Before and after images
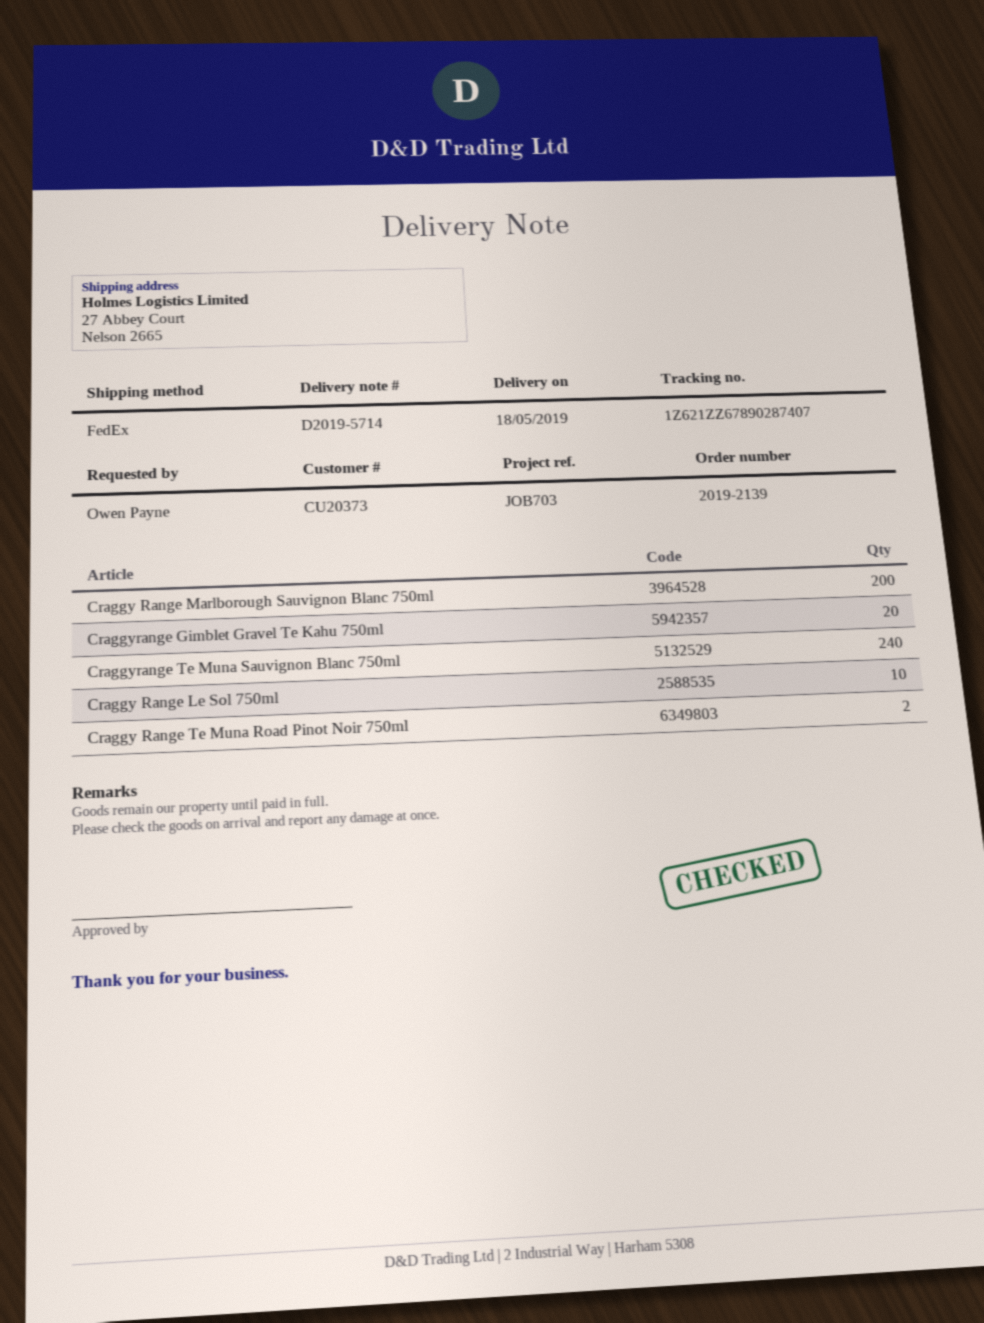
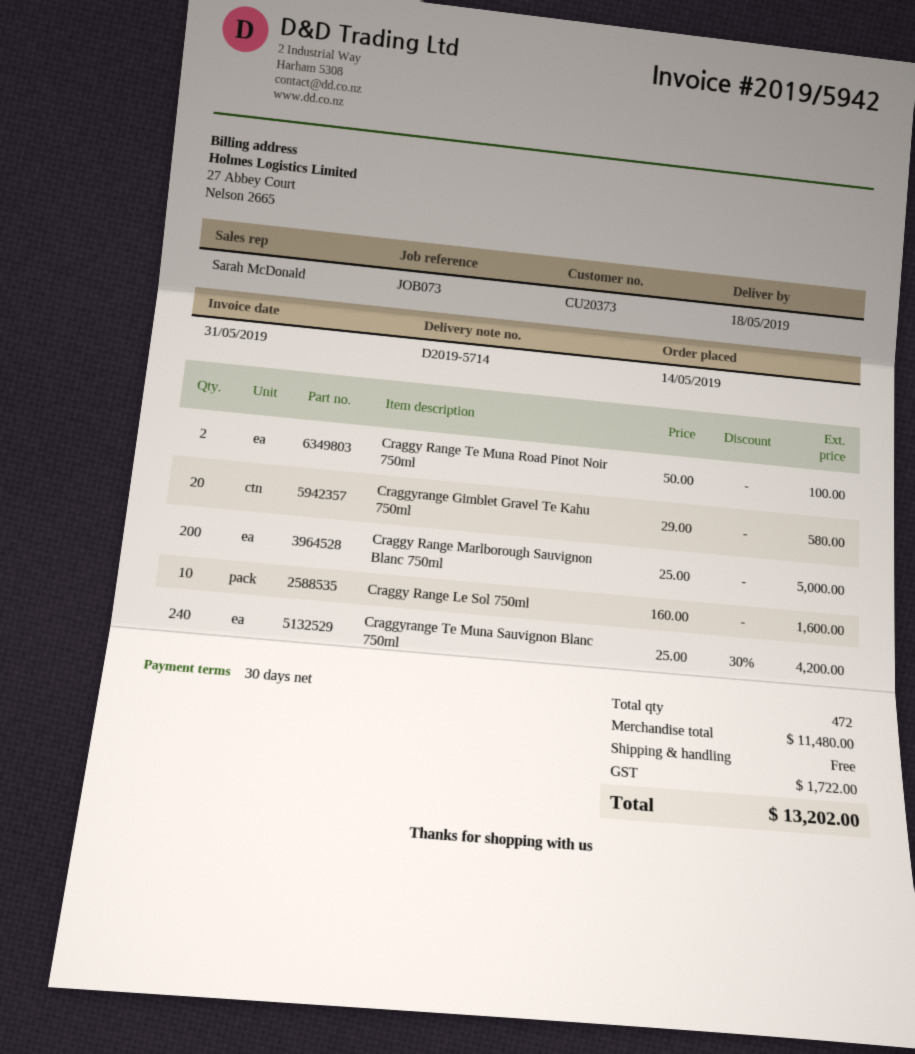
reference: JOB703 -> JOB073

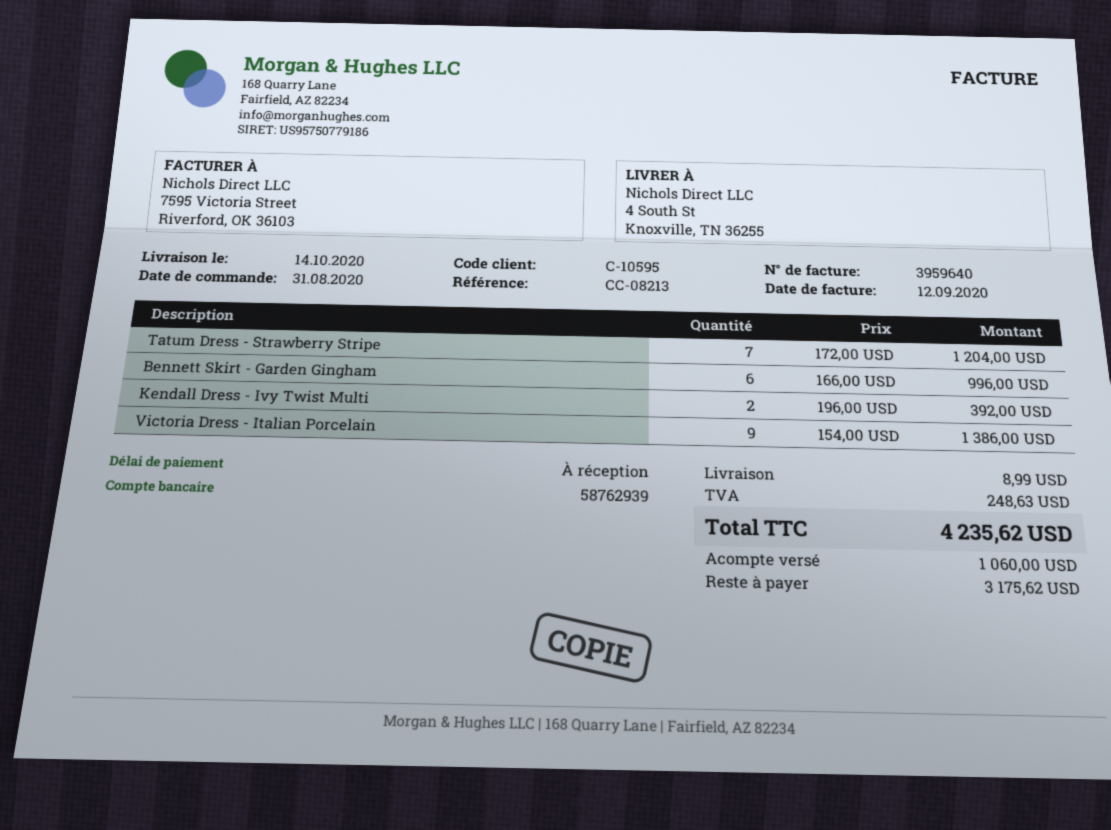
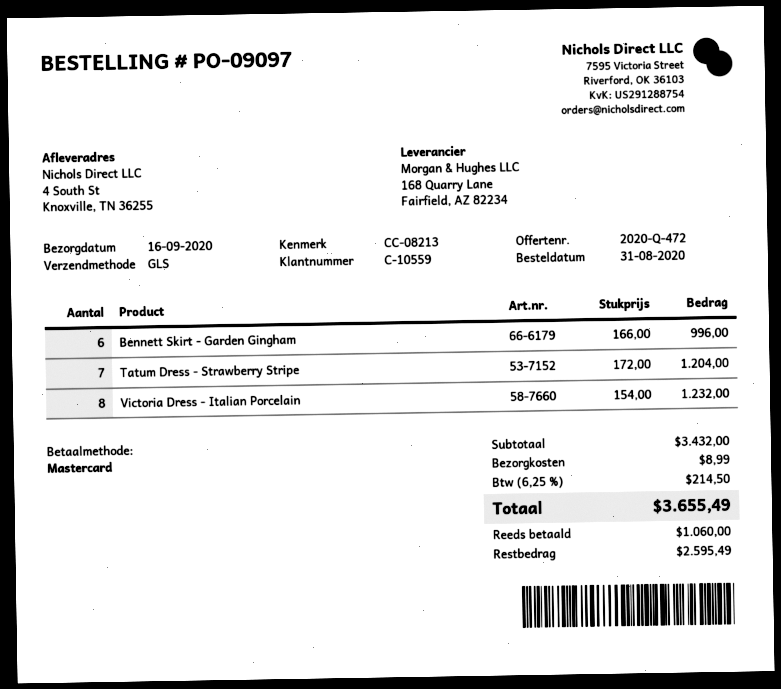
delivery date: 2020-10-14 -> 2020-09-16
customer number: C-10595 -> C-10559
Kendall Dress - Ivy Twist Multi: 2 x 196.00 = 392.00 -> none
Victoria Dress - Italian Porcelain: 9 x 154.00 = 1386.00 -> 8 x 154.00 = 1232.00
tax: 248.63 -> 214.50
total: 4235.62 -> 3655.49
balance: 3175.62 -> 2595.49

▶ **Work to complete**
Output the records verbatim, every one of them, and keep the pictures out.

▶ **Task output**
reference: JOB703 -> JOB073

delivery date: 2020-10-14 -> 2020-09-16
customer number: C-10595 -> C-10559
Kendall Dress - Ivy Twist Multi: 2 x 196.00 = 392.00 -> none
Victoria Dress - Italian Porcelain: 9 x 154.00 = 1386.00 -> 8 x 154.00 = 1232.00
tax: 248.63 -> 214.50
total: 4235.62 -> 3655.49
balance: 3175.62 -> 2595.49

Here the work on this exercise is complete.